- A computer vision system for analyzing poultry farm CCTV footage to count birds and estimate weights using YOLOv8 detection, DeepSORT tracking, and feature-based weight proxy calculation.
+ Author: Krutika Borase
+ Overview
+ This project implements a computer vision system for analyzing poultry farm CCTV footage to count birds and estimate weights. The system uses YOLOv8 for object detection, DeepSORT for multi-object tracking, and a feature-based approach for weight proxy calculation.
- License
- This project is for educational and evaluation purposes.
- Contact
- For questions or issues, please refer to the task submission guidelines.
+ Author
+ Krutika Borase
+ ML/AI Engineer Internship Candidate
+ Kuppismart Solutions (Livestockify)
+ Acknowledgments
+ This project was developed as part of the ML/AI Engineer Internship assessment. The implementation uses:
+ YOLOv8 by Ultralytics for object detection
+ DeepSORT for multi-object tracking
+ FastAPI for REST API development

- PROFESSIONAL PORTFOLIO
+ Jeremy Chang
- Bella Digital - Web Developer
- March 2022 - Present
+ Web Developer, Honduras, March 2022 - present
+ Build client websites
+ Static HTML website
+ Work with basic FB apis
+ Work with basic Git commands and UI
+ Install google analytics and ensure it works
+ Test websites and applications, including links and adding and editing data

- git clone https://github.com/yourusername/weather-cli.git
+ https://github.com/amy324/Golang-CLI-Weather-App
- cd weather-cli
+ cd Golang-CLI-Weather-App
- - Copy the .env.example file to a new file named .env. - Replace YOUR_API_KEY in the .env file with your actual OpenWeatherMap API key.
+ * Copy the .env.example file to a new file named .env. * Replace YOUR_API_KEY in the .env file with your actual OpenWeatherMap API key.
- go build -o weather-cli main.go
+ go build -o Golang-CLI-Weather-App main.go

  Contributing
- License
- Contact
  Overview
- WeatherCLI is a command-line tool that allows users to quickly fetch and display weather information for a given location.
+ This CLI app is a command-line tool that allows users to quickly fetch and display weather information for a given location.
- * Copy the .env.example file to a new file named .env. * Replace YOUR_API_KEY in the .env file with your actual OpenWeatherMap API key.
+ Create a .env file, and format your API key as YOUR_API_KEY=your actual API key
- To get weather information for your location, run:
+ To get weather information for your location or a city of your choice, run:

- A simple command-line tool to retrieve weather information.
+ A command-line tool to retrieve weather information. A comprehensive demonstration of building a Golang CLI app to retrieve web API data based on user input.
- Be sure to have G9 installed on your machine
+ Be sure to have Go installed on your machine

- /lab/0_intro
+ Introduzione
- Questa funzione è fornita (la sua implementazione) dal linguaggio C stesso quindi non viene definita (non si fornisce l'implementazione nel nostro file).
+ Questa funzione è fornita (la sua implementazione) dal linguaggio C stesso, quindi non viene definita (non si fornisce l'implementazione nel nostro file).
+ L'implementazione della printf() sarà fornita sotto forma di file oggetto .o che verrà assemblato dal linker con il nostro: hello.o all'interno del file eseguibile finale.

__TASK DIRECTIONS__
Copy all lines of the preceding data that hold the word "viene".

__RESULT BELOW__
- Questa funzione è fornita (la sua implementazione) dal linguaggio C stesso quindi non viene definita (non si fornisce l'implementazione nel nostro file).
+ Questa funzione è fornita (la sua implementazione) dal linguaggio C stesso, quindi non viene definita (non si fornisce l'implementazione nel nostro file).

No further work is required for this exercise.